What Is Peripheral Artery Disease and How Does It Affect Seniors?
Peripheral artery disease occurs when narrowed arteries reduce blood flow to the limbs, usually the legs. This common condition affects millions of seniors, causing pain, mobility limitations, and increased risk for serious complications including amputation. Understanding peripheral artery disease helps seniors recognize symptoms and seek treatment that can prevent progression.
Understanding Peripheral Artery Disease
Peripheral artery disease, commonly called PAD, develops when fatty deposits called plaque build up in artery walls, narrowing the vessels and reducing blood flow. This is the same process that causes coronary artery disease in the heart. In PAD, the affected arteries supply the legs, and sometimes the arms.
Reduced blood flow means leg muscles do not receive adequate oxygen during activity, causing pain. Severe PAD can reduce blood flow enough to cause tissue damage even at rest, potentially leading to wounds that will not heal and gangrene.
Risk Factors
PAD shares risk factors with other cardiovascular diseases. Smoking is the strongest risk factor, dramatically increasing PAD likelihood. Diabetes, high blood pressure, high cholesterol, and obesity all contribute to artery damage. Age is a significant factor, with PAD prevalence increasing substantially after 65.
Having PAD indicates atherosclerosis likely affects other arteries too. People with PAD have significantly elevated risk for heart attack and stroke. This systemic vascular disease requires comprehensive cardiovascular risk management.
Recognizing Symptoms
The hallmark PAD symptom is claudication, pain in the legs during walking that resolves with rest. Typically described as cramping, aching, or fatigue in calf muscles, claudication occurs because working muscles need more blood than narrowed arteries can supply.

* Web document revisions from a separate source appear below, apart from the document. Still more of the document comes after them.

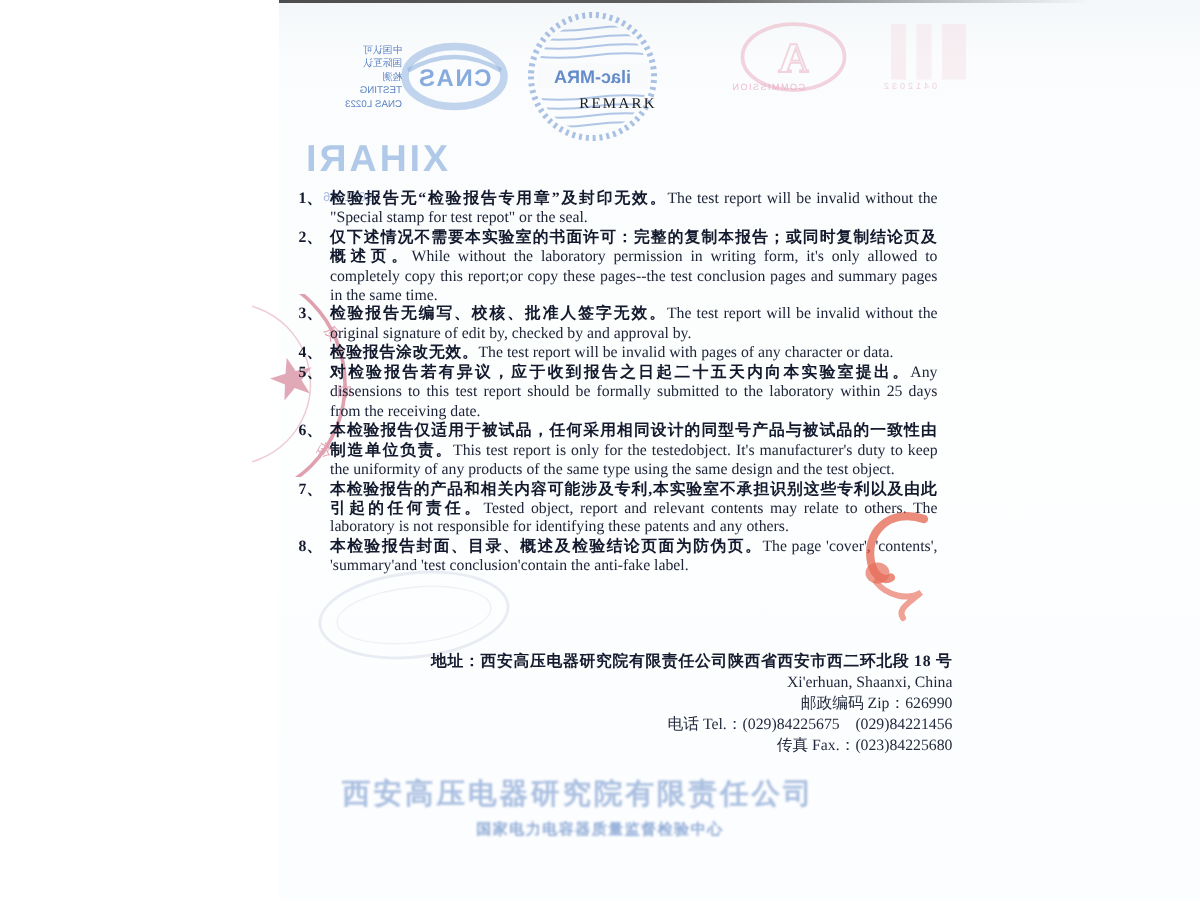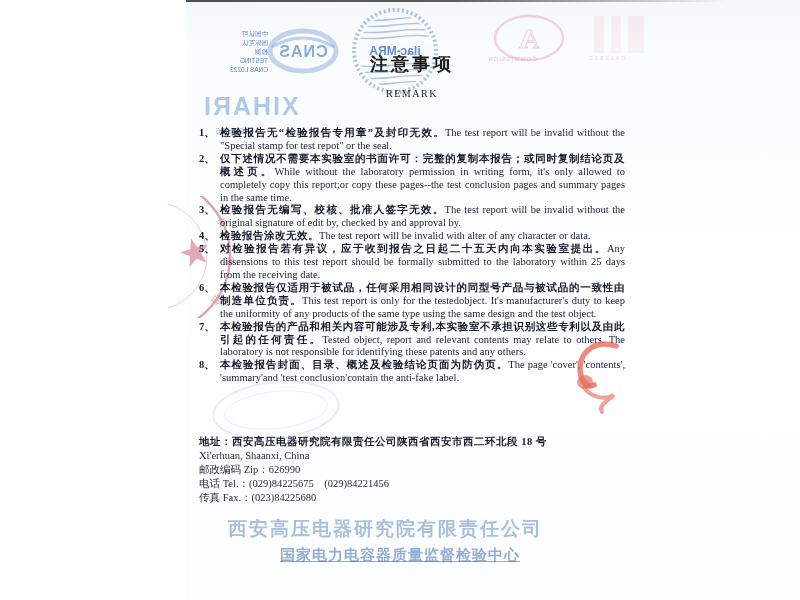--- a/index.html
+++ b/index.html
@@ -115,7 +115,6 @@
   </svg>
 
   <div class="title-block">
-    <div class="title-cn">注意事项</div>
     <div class="title-en">REMARK</div>
   </div>
 

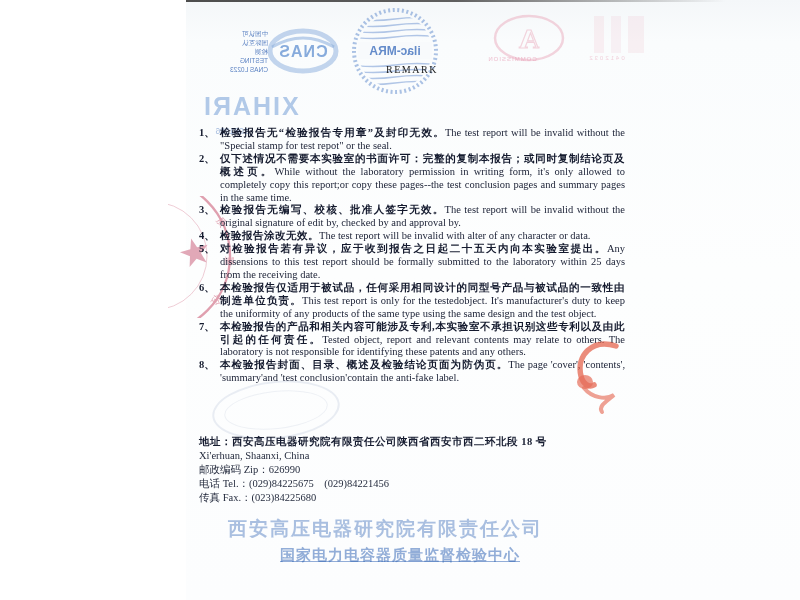--- a/index.html
+++ b/index.html
@@ -158,7 +158,7 @@
       </div>
       <div class="item">
         <span class="num">4、</span>
-        <span class="txt"><span class="cn">检验报告涂改无效。</span><span class="en">The test report will be invalid with alter of any character or data.</span></span>
+        <span class="txt"><span class="cn">检验报告涂改无效。</span><span class="en">The test report will be invalid with pages of any character or data.</span></span>
       </div>
       <div class="item">
         <span class="num">5、</span>

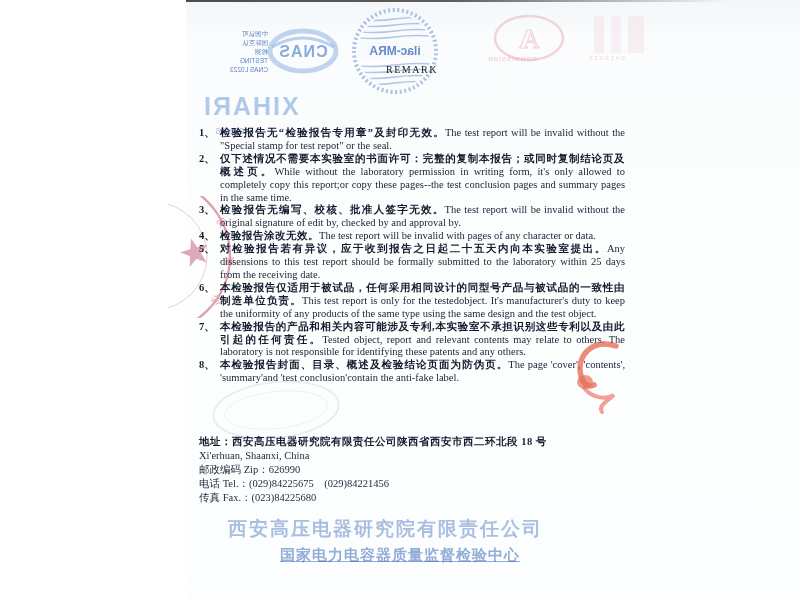--- a/index.html
+++ b/index.html
@@ -61,7 +61,7 @@
 
   
   .address-block { position:absolute; left:199px; top:435px; width:436px;
-          font-size:10.5px; line-height:14px; color:#1f2639; }
+          font-size:10.5px; line-height:14px; color:#1f2639;text-align:right; }
   .addr-cn { font-weight:bold; color:#161c30; letter-spacing:.5px; }
 
   

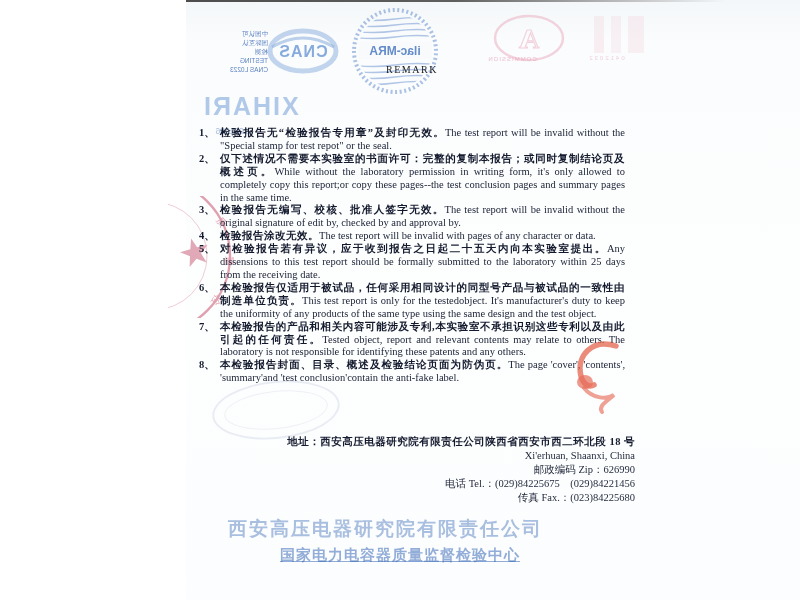--- a/index.html
+++ b/index.html
@@ -69,8 +69,8 @@
           font-size:19px; font-weight:bold; letter-spacing:2px;
           color:rgba(44,98,180,.40); filter:blur(.7px); }
   .backside-2 { position:absolute; left:268px; top:546px; width:264px; text-align:center;
-          font-size:15px; font-weight:bold; letter-spacing:1px;
-          color:rgba(40,94,178,.50); filter:blur(.6px);text-decoration:underline; }
+          font-size:10px; font-weight:bold; letter-spacing:1px;
+          color:rgba(40,94,178,.50); filter:blur(.6px); }
 </style>
 </head>
 <body>

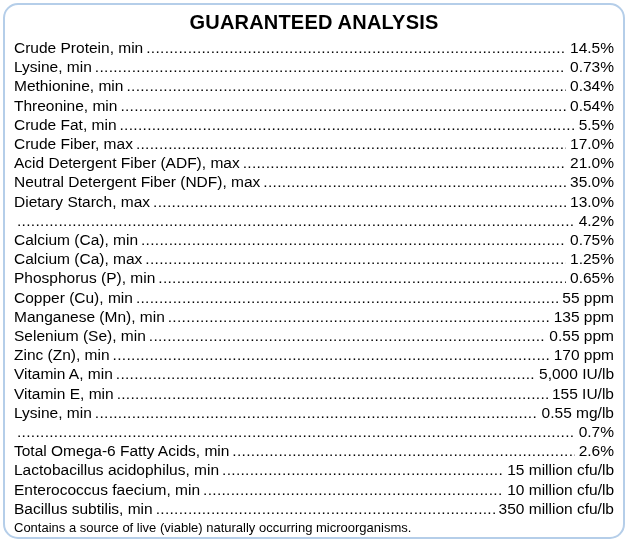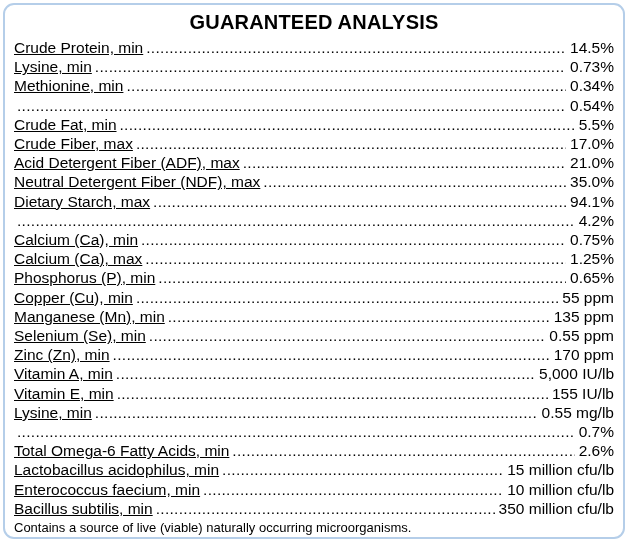--- a/index.html
+++ b/index.html
@@ -70,7 +70,7 @@
 </head>
 <body>
 
-<div class="panel" style="border-color: rgb(181, 206, 233); color: rgb(0, 0, 0); border-radius: 11px;">
+<div class="panel" style="border-color: rgb(181, 206, 233); color: rgb(0, 0, 0);">
   <div class="title">GUARANTEED ANALYSIS</div>
 
   <div class="rows">

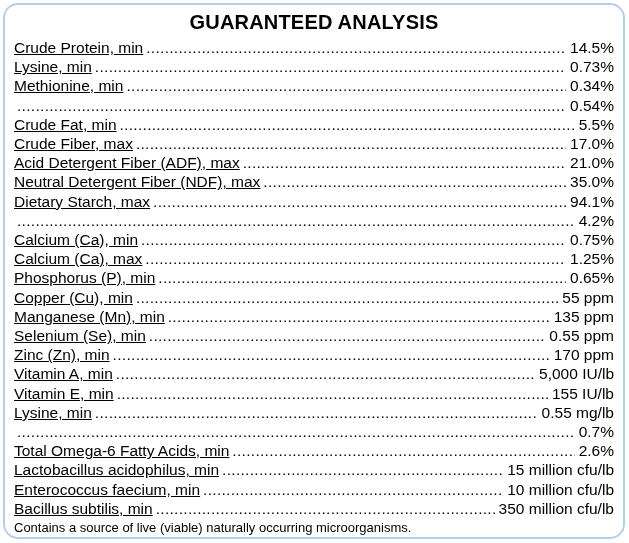--- a/index.html
+++ b/index.html
@@ -43,7 +43,7 @@
     line-height: 19.2px;
     white-space: nowrap;
   }
-  .lbl { white-space: nowrap; flex: 0 0 auto; text-decoration: underline; }
+  .lbl { white-space: nowrap; flex: 0 0 auto; }
   .dots {
     flex: 1 1 auto;
     overflow: hidden;

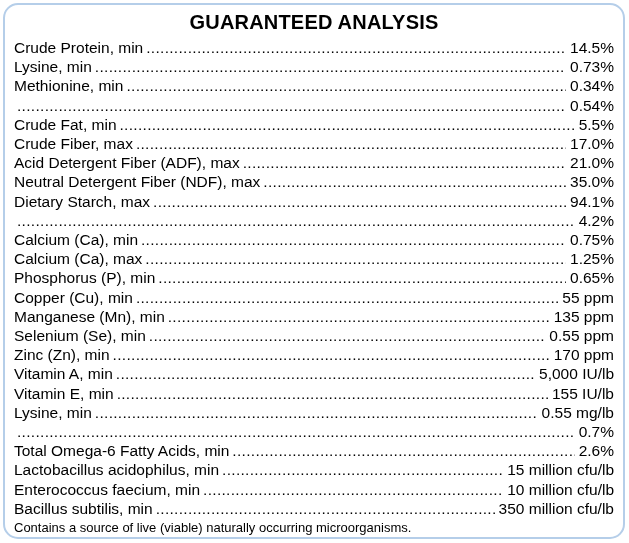--- a/index.html
+++ b/index.html
@@ -90,6 +90,7 @@
         <span class="val">0.34%</span>
       </div>
       <div class="row">
+        <span class="lbl">Threonine, min</span>
         <span class="dots"></span>
         <span class="val">0.54%</span>
       </div>

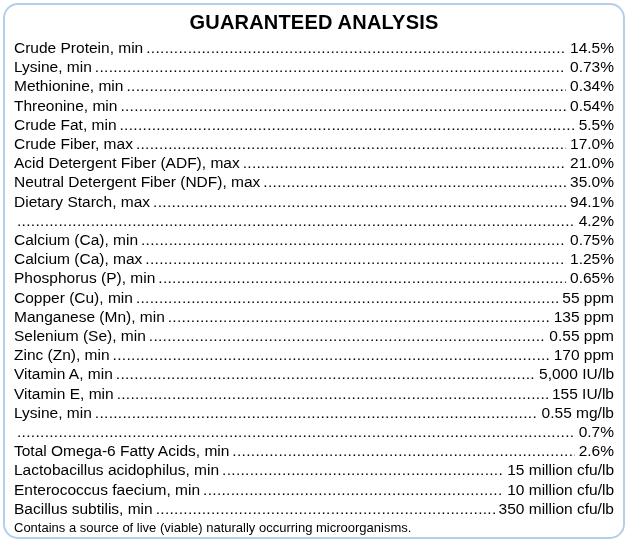--- a/index.html
+++ b/index.html
@@ -117,7 +117,7 @@
       <div class="row">
         <span class="lbl">Dietary Starch, max</span>
         <span class="dots"></span>
-        <span class="val">94.1%</span>
+        <span class="val">13.0%</span>
       </div>
       <div class="row">
         <span class="dots"></span>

Pain consistently occurs after walking similar distances and relieves within minutes of stopping.
As PAD progresses, symptoms may include pain at rest especially at night when lying down, numbness or weakness in legs, coldness in lower leg or foot compared to the other leg, sores on feet or legs that heal slowly or not at all, and color changes in leg skin. Hair loss on legs and slower toenail growth may also occur.
Many people with PAD have no symptoms or attribute symptoms to aging. Lack of symptoms does not mean lack of disease or risk.
Diagnosis
PAD is often diagnosed with the ankle-brachial index, a simple, painless test comparing blood pressure in the ankle to blood pressure in the arm. Lower pressure in the ankle indicates blocked arteries. Additional tests including ultrasound or angiography may evaluate blockage location and severity.
Screening is recommended for those with PAD symptoms, those over 65, and those 50 to 64 with risk factors including diabetes or smoking.
Treatment Approaches
Lifestyle modifications are foundational. Quitting smoking is essential as continued smoking accelerates disease and undermines other treatments. Regular walking exercise, despite causing pain, improves symptoms by promoting collateral blood vessel development. Healthy diet and weight management support vascular health.
Medications address risk factors and symptoms. Blood thinners prevent clots. Cholesterol medications slow plaque progression. Blood pressure medications protect vessels. Medications specifically for claudication may improve walking distance.
Severe PAD may require procedures to restore blood flow including angioplasty, stenting, or bypass surgery. These interventions address critical blockages when conservative measures fail.
Getting PAD Evaluation
All Seniors Foundation encourages seniors with leg pain or PAD risk factors to seek evaluation. Early detection and treatment prevent progression to serious complications. Contact us if you have concerns about circulation problems.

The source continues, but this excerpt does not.